Ultimately, Jesus was calling the disciples to abandon themselves. They were leaving certainty for uncertainty, safety for danger, self-preservation for self-denunciation. In a world that prizes promoting oneself, they were following a teacher who told them to crucify themselves.
At first as I read lines like this in the book, about the importance of giving up everything we have to follow after Christ, my thought was “Check. Isn’t that what I’m doing?” But the more I thought about it, I realized just how much I’m only looking at this way of life as an 11 month commitment. This is something I can check off my list, consider myself good with God, and return to a life of comfort living the American dream. Right?

We have started to redefine Christianity. We are giving in to the dangerous temptation to take the Jesus of the Bible and twist him into a version of Jesus we are more comfortable with. A nice, middle-class, American Jesus. A Jesus who doesn’t mind materialism and who would never call us to give away everything we have. A Jesus who could not expect us to forsake our closest relationships so that he receives all our affection. A Jesus who is fine with nominal devotion so that it does not infringe on our comforts, because, after all, he loves us just the way we are. A Jesus who wants us to be balanced, who wants us to avoid dangerous extremes. A Jesus who brings us comfort and prosperity as we live out our Christian spin on the American dream.

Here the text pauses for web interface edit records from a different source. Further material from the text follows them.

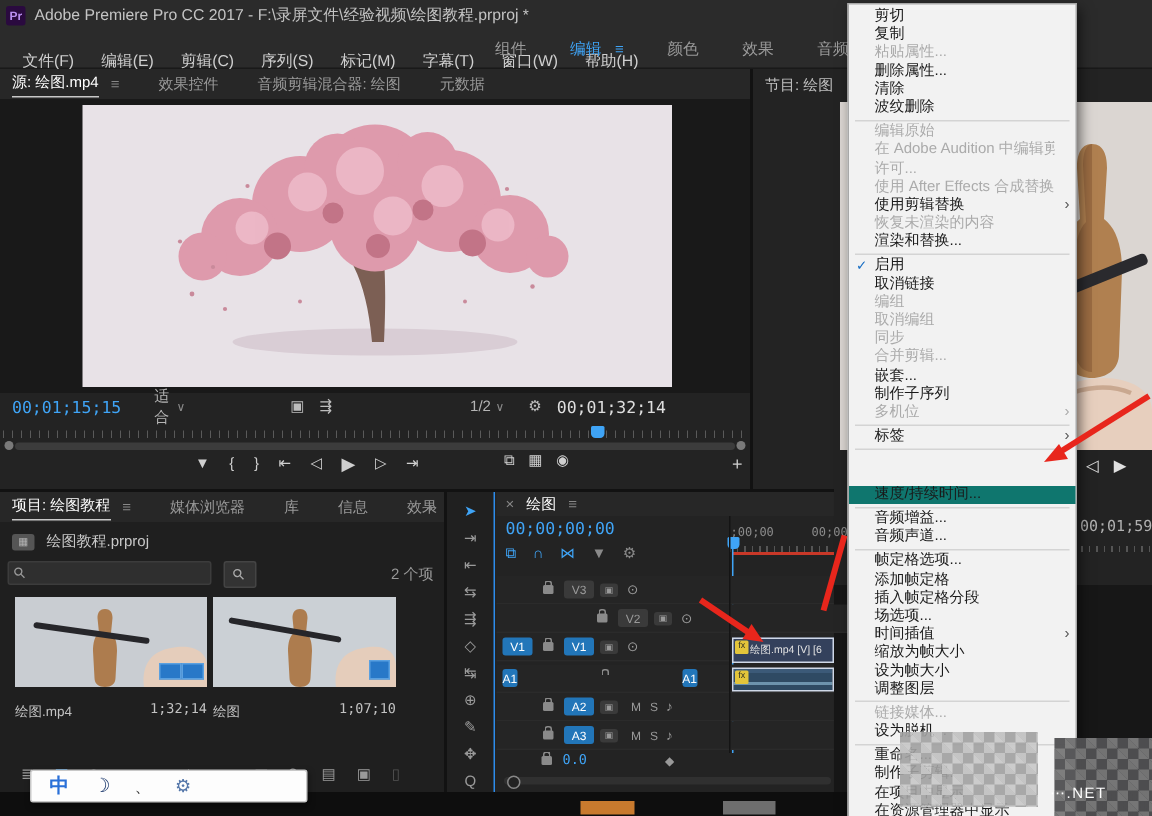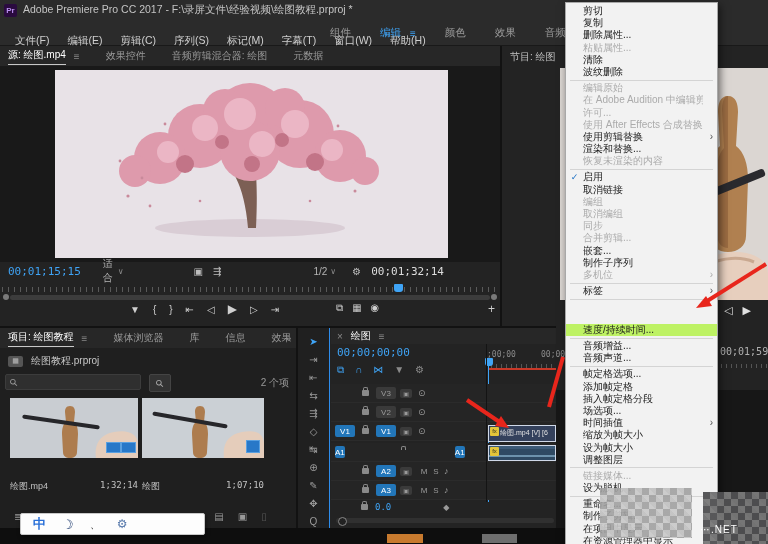--- a/index.html
+++ b/index.html
@@ -56,21 +56,21 @@
   .project-panel{left:0;top:326px;width:298px;height:202px;background:#1f1f1f;border-right:2px solid #121212;border-top:2px solid #121212;box-sizing:border-box;}
   .chev{position:absolute;right:5px;top:5px;color:#8a8a8a;}
   .proj-row{position:absolute;left:8px;top:26px;display:flex;gap:8px;align-items:center;color:#c8c8c8;}
   .proj-icon{width:15px;height:11px;background:#555;border-radius:2px;color:#bbb;font-size:7px;display:flex;align-items:center;justify-content:center;}
   .search-row{position:absolute;left:5px;top:46px;width:288px;height:18px;}
   .search-box{position:absolute;left:0;top:0;width:136px;height:16px;background:#2f2f2f;border:1px solid #3c3c3c;border-radius:2px;color:#999;display:flex;align-items:center;padding-left:4px;box-sizing:border-box;}
   .search-btn{position:absolute;left:144px;top:0;width:20px;height:16px;background:#333;border:1px solid #444;border-radius:2px;color:#aaa;display:flex;align-items:center;justify-content:center;}
   .item-count{position:absolute;right:4px;top:2px;color:#999;}
   .clip-card{position:absolute;top:70px;}
   .thumb{width:100%;height:60px;display:block;}
-  .clip-label-row{display:flex;justify-content:space-between;color:#c2c2c2;font-size:9px;margin-top:22px;}
+  .clip-label-row{display:flex;justify-content:space-between;color:#c2c2c2;font-size:9px;margin-top:10px;}
   .badge-blue{position:absolute;background:#2878c8;border:1px solid #5aa0e0;}
   .proj-bottom{position:absolute;left:0;top:178px;width:296px;height:20px;display:flex;align-items:center;color:#9a9a9a;}
   .pb-icon{margin-left:14px;font-size:10px;}
   .pb-icon.blue{color:#3fa4f6;}
   .pb-icon.dim{color:#555;}
   .zoom-slider{position:relative;width:48px;height:1px;background:#777;margin-left:14px;}
   .zoom-knob{position:absolute;left:-2px;top:-3px;width:7px;height:7px;border:1px solid #999;border-radius:50%;background:#222;}
 
   
   .timeline-panel{left:298px;top:326px;width:258px;height:202px;background:#232323;border-top:2px solid #121212;box-sizing:border-box;z-index:5;}
@@ -116,21 +116,21 @@
 
   
   .context-menu{left:565px;top:2px;width:153px;background:#f2f2f2;border:1px solid #a8a8a8;
     box-shadow:2px 3px 8px rgba(0,0,0,.55);z-index:50;padding:2px 0;box-sizing:border-box;}
   .cmi{height:12.2px;line-height:12.2px;font-size:10px;color:#1a1a1a;display:flex;align-items:center;white-space:nowrap;}
   .cmi .cm-check{width:17px;flex:none;text-align:center;color:#1a6fc4;font-size:9px;}
   .cmi .cm-label{flex:1;overflow:hidden;}
   .cmi .cm-arrow{width:10px;flex:none;color:#555;text-align:right;padding-right:4px;}
   .cmi.dis{color:#ababab;}
   .cmi.dis .cm-arrow{color:#ababab;}
-  .cmi.hl{background:#bef264;margin-top:24px;}
+  .cmi.hl{background:#0f766e;margin-top:24px;}
   .cm-sep{height:1px;background:#d4d4d4;margin:1.5px 4px;}
 
   
   .mosaic{z-index:60;background:
     linear-gradient(45deg,rgba(200,200,200,.9) 25%,transparent 25%,transparent 75%,rgba(200,200,200,.9) 75%),
     linear-gradient(45deg,rgba(200,200,200,.9) 25%,rgba(160,160,160,.9) 25%,rgba(160,160,160,.9) 75%,rgba(200,200,200,.9) 75%);
     background-size:14px 14px;background-position:0 0,7px 7px;}
   .mosaic.dark{background:
     linear-gradient(45deg,rgba(120,120,120,.95) 25%,transparent 25%,transparent 75%,rgba(120,120,120,.95) 75%),
     linear-gradient(45deg,rgba(120,120,120,.95) 25%,rgba(80,80,82,.95) 25%,rgba(80,80,82,.95) 75%,rgba(120,120,120,.95) 75%);
@@ -386,21 +386,21 @@
     <div class="tl-playhead-top"></div>
     <div class="tl-playhead-line"></div>
     <div class="tracks" id="tl-tracks">
         <div class="trow" style="top:0px;">
           <span class="tbadge empty" style="margin-left:4px;"></span>
           <span class="lock"></span>
           <span class="tbadge ">V3</span>
           <span class="cam">▣</span>
           <span class="teye">⊙</span>
         </div>
-        <div class="trow" style="top:19px;">
+        <div class="trow" style="top:19px;padding-left:36px;">
           <span class="tbadge empty" style="margin-left:4px;"></span>
           <span class="lock"></span>
           <span class="tbadge ">V2</span>
           <span class="cam">▣</span>
           <span class="teye">⊙</span>
         </div>
         <div class="trow" style="top:38px;">
           <span class="tbadge on" style="margin-left:4px;">V1</span>
           <span class="lock"></span>
           <span class="tbadge on">V1</span>
@@ -465,28 +465,28 @@
       <div class="cmi">
         <span class="cm-check"></span>
         <span class="cm-label">剪切</span>
         <span class="cm-arrow"></span>
       </div>
       <div class="cmi">
         <span class="cm-check"></span>
         <span class="cm-label">复制</span>
         <span class="cm-arrow"></span>
       </div>
+      <div class="cmi dis">
+        <span class="cm-check"></span>
+        <span class="cm-label">粘贴属性...</span>
+        <span class="cm-arrow"></span>
+      </div>
       <div class="cmi">
         <span class="cm-check"></span>
         <span class="cm-label">删除属性...</span>
-        <span class="cm-arrow"></span>
-      </div>
-      <div class="cmi dis">
-        <span class="cm-check"></span>
-        <span class="cm-label">粘贴属性...</span>
         <span class="cm-arrow"></span>
       </div>
       <div class="cmi">
         <span class="cm-check"></span>
         <span class="cm-label">清除</span>
         <span class="cm-arrow"></span>
       </div>
       <div class="cmi">
         <span class="cm-check"></span>
         <span class="cm-label">波纹删除</span>
@@ -511,28 +511,28 @@
       <div class="cmi dis">
         <span class="cm-check"></span>
         <span class="cm-label">使用 After Effects 合成替换</span>
         <span class="cm-arrow"></span>
       </div>
       <div class="cmi">
         <span class="cm-check"></span>
         <span class="cm-label">使用剪辑替换</span>
         <span class="cm-arrow">›</span>
       </div>
+      <div class="cmi dis">
+        <span class="cm-check"></span>
+        <span class="cm-label">恢复未渲染的内容</span>
+        <span class="cm-arrow"></span>
+      </div>
       <div class="cmi">
         <span class="cm-check"></span>
         <span class="cm-label">渲染和替换...</span>
-        <span class="cm-arrow"></span>
-      </div>
-      <div class="cmi dis">
-        <span class="cm-check"></span>
-        <span class="cm-label">恢复未渲染的内容</span>
         <span class="cm-arrow"></span>
       </div>
       <div class="cm-sep"></div>
       <div class="cmi">
         <span class="cm-check">✓</span>
         <span class="cm-label">启用</span>
         <span class="cm-arrow"></span>
       </div>
       <div class="cmi">
         <span class="cm-check"></span>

I hate to admit how nice this version of Jesus sounds. I’m only in month three and I already daydream about returning to a simpler life in the States come November. Find a job, attend a good church, get married, buy a nice house, have kids, the whole nine yards.

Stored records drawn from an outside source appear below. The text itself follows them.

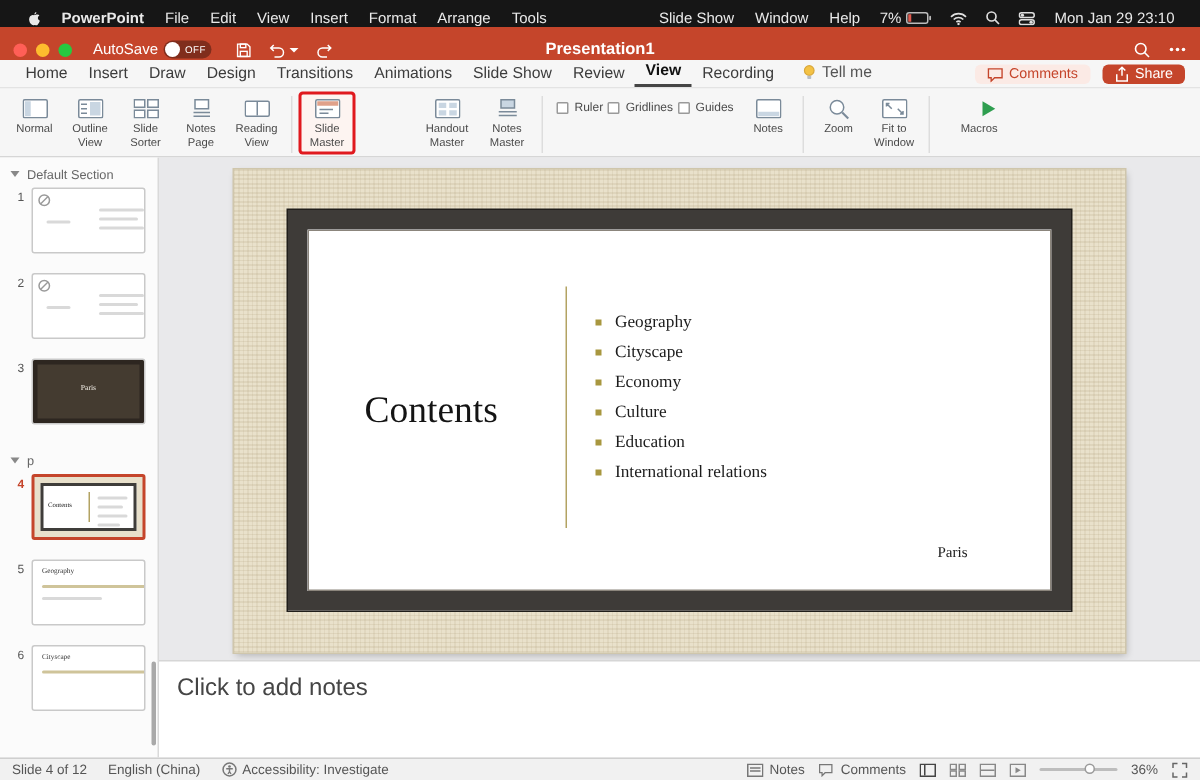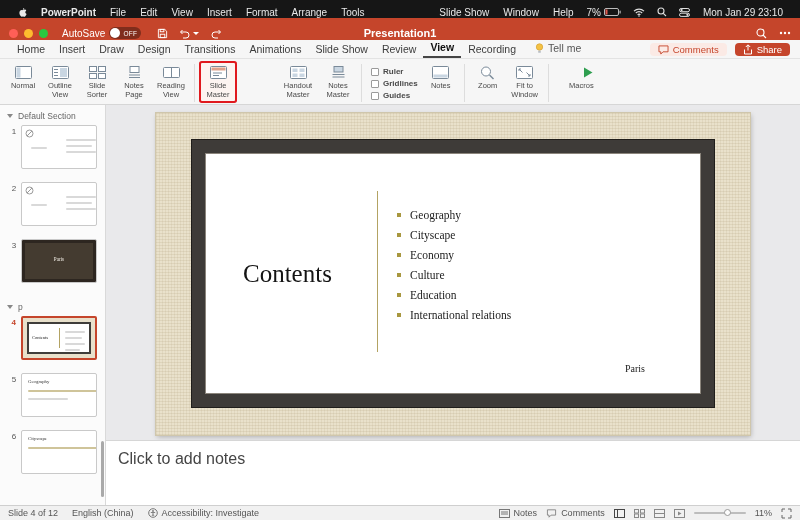--- a/index.html
+++ b/index.html
@@ -43,21 +43,21 @@
 
   
   .ribbon { position:absolute; top:59px; left:0; right:0; height:46px; background:#f6f6f6; border-bottom:1px solid #d6d6d6;
             display:flex; align-items:flex-start; padding:4px 6px 0; gap:3px; }
   .rbtn { width:34px; display:flex; flex-direction:column; align-items:center; gap:2px;
           font-size:7.5px; color:#4a4a4a; text-align:center; line-height:1.15; padding:2px 1px 2px; }
   .rbtn.w40 { width:40px;margin-left:40px; }
   .rbtn .ricon { height:15px; display:flex; align-items:center; justify-content:center; }
   .rbtn.hl { box-shadow:0 0 0 2px #e0191e; border-radius:1px; background:#fdf4f1; }
   .rsep { width:1px; height:38px; background:#ddd; margin:1px 3px 0; }
-  .cbgroup { display:flex; flex-direction:column; gap:3px; padding-top:4px; margin:0 3px;font-weight:bold; }
+  .cbgroup { display:flex; flex-direction:row; gap:3px; padding-top:4px; margin:0 3px; }
   .cbrow { display:flex; align-items:center; gap:4px; font-size:8px; color:#4a4a4a; }
   .cbox { width:8px; height:8px; border:1px solid #9a9a9a; background:#fff; border-radius:1px; flex:0 0 auto; }
 
   
   .main { position:absolute; top:105px; left:0; right:0; bottom:15px; display:flex; }
 
   
   .sidebar { width:106px; background:#fbfbfb; border-right:1px solid #d9d9d9; position:relative; overflow:hidden; }
   .sechdr { display:flex; align-items:center; gap:5px; font-size:8.5px; color:#666; padding:6px 8px 4px 7px; }
   .dtri { width:0; height:0; border-left:3.5px solid transparent; border-right:3.5px solid transparent; border-top:4px solid #888; }
@@ -557,21 +557,21 @@
       </span>
       <span>
         <svg width="11" height="9" viewBox="0 0 11 9">
             <rect x="0.5" y="0.5" width="10" height="8" fill="none" stroke="#888"></rect>
             <polygon points="4,2.5 7.5,4.5 4,6.5" fill="#888"></polygon>
           </svg>
       </span>
       <span class="slider">
         <span class="knob"></span>
       </span>
-      <span class="sbitem">11%</span>
+      <span class="sbitem">36%</span>
       <span>
         <svg width="11" height="11" viewBox="0 0 11 11">
             <path d="M1 4V1h3M7 1h3v3M10 7v3H7M4 10H1V7" fill="none" stroke="#666"></path>
           </svg>
       </span>
     </span>
   </div>
 
 </div>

While Christians choose to spend their life fulfilling the American dream instead of giving their lives to proclaim the kingdom of God, literally billions in need of the gospel remain in the dark. American Christians need to wake up and realize there are infinitely more important things in your life than football and a 401(k). There are real battles to be fought, so different from the superficial “battles” we focus on. The purpose of life is deeper than having a nice job, raising a nice family, living a comfortable life and tacking church attendance onto the end of it.
Thanks for the major conviction, God. That’s everything I just said I wanted.
Good intentions, regular worship, and even study of the Bible do not prevent blindness in me. Part of our sinful nature instinctively chooses to see what we want to see and what we want to ignore. I can live my own Christian life while unknowingly overlooking evil. There are 4.5 billion people in the world today without Christ. More than a billion of them have never heard the gospel.

Thousands of children around the world die everyday because they go without food and clean water. Orphans are easier to ignore before you know their names. It’s easier to pretend that they’re not real before you hold them in your arms.

My prayer for the remainder of my race is that my eyes continue to be opened to the poor, the lost, the broken and the unloved. That I begin to see my entire life calling to be to spread the gospel, not just for the next eight months. That going home to my car and my closet and all my luxuries won’t seem quite as appealing anymore.
The war against materialism in our hearts is exactly that: a war. It is a constant battle to resist the temptation to have more luxuries, to acquire more stuff, to live more comfortably. But where your treasure is, there your heart will be also.
I don’t know about you, but I want my treasure, and my heart, to be with Jesus.